At the same time, I haven't heard the word bubble tossed around
by pundits so much since 2000. Speaking on CNBC, Paul McCulley,
PIMCO's portfolio manager, said plainly, ""Mr. Greenspan recognizes
that he has a bubble in the property market... The level of interest
rates is what he's after now. He wants the 10-year yield
to go up."
So, what do
you believe and how can you pass up the opportunity to put no
money down, borrow at 40-year lows and have enough money left
over to pay off your credit cards? Like your parents warned you
when you were a teenager, "Just because you CAN do it doesn't
mean that you should do it." Just because lending policies are
so loose these days that all you need is a beating heart, doesn't
mean that you should be signing on the bottom line. If you can't
afford to pay more tomorrow, and are hoping that real estate will
continue to rise so that you can sell for a profit in a few years,
you might end up losing something you never really could afford.
BANK ON your real estate costing you more in the coming yearÑthrough
higher mortgage payments and higher property tax bills-- especially
if you don't have a fixed rate loan.
The tips below
are designed to help you make a decision that will pay off over
the long run, regardless of which direction real estate goes in.
Don't forget
that real estate does have significant regional influences. The
unfortunate victims in New Orleans and the surrounding areas are
painfully aware of that fact this week. Unlike stocks, which can
lose their total value (in the event of bankruptcy) but no more,
with real estate you could be liable to repay a loan, even if
you no longer have a home.
5
Real Estate Party Tips
1.
Don't Drink the Punch. It'll only give you a hangover.
Everyone else is going to swarm around the punch because it looks
beautiful, tastes sweet and frankly because everyone is swarming
around the punch bowl. In actuality, the punch is watered down
liquor designed to serve a lot of people, not a quality drink
designed to delight the elite.
When you see
a swarm of people, you want to be the one serving the punch (and
drinking the pure, better label champagne on the side). If you're
selling the punch, then you are now a successful businessperson.
If you are buying the punch, outbidding or outmaneuvering the
person next to you to be first in line, you are still buying watered
down alcohol, and likely paying more than you would for the premium
brand without the frozen juice added.
What does
this have to do with real estate?

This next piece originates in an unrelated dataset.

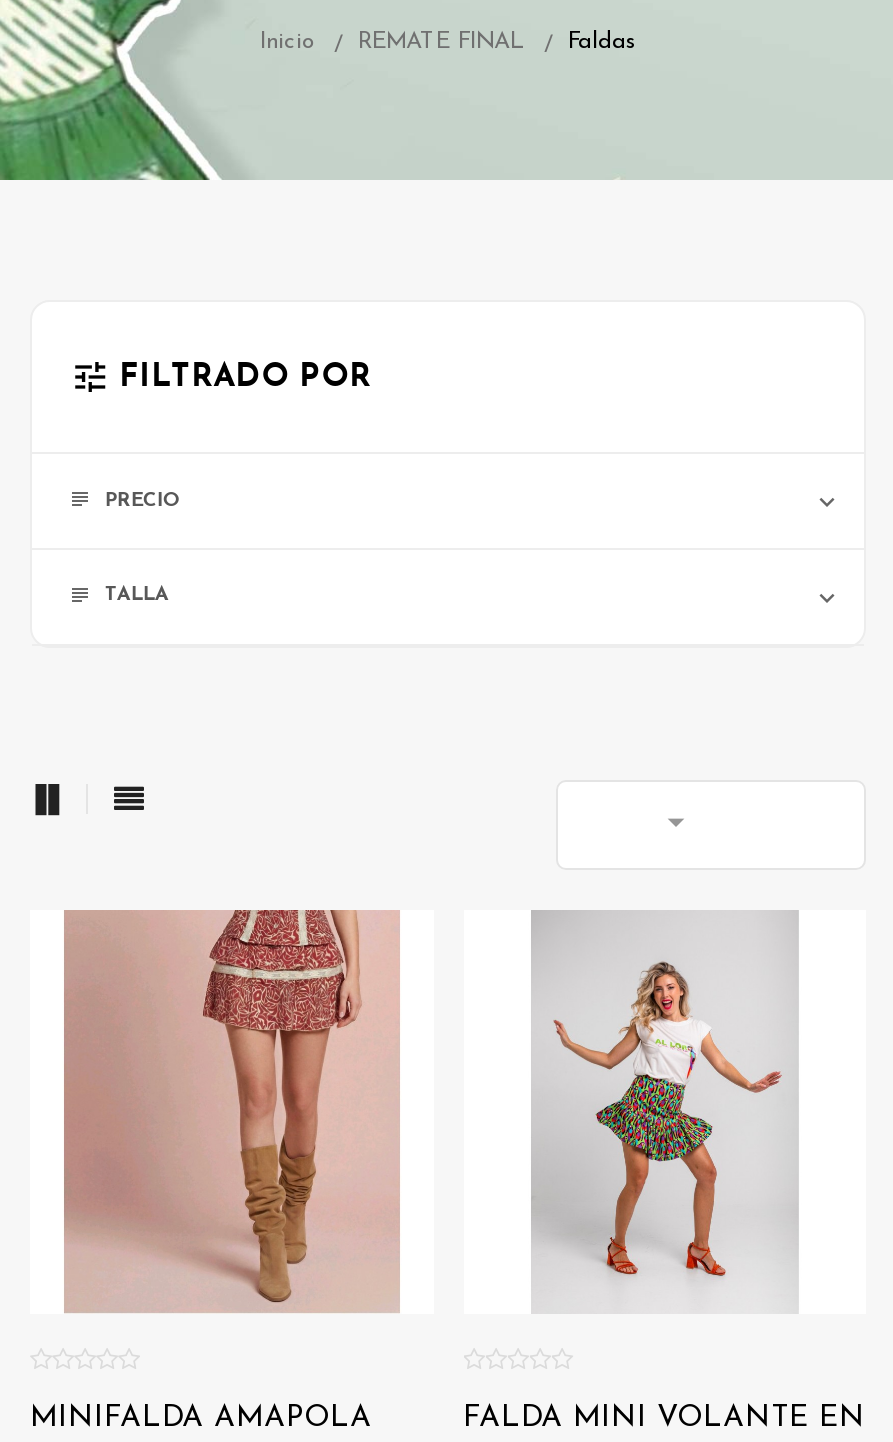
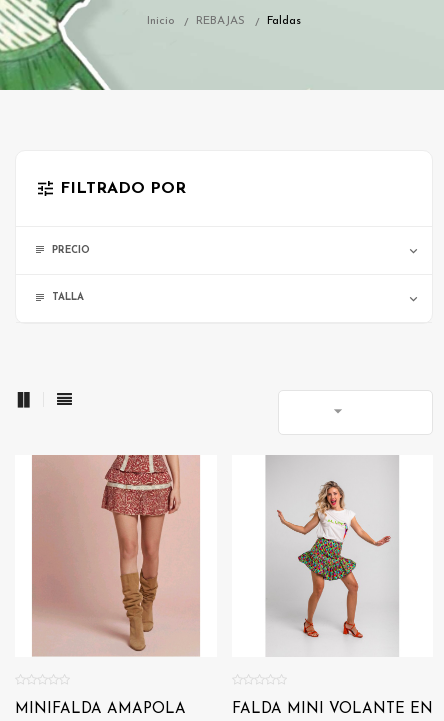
- REMATE FINAL
+ REBAJAS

You're hearing that interest
rates are going up, that land values are very high and that inflation
may be increasing. After the 1989 Japanese housing bubble, which
was just as feverish as real estate in the U.S. is today, housing
prices tanked for 13 straight years. The Asian Stock Market Crash
of 1997 brought about a crash in real estate, largely because
the fastest growing economies (like Thailand) were borrowing foreign
money and guaranteeing that money with real estate assets that
were overbuilt. Not so different from the US today, when so much
of our T-bills are held by the Chinese, personal savings are at
an all-time low (1%) and banks are lending above the value of
the property to people with less than great credit histories.
Don't drink
the hype. If you think you have to buy real estate right now,
be sober about it. Buy something that you can afford. Opt for
a down payment that will allow you to lock in your fixed rate.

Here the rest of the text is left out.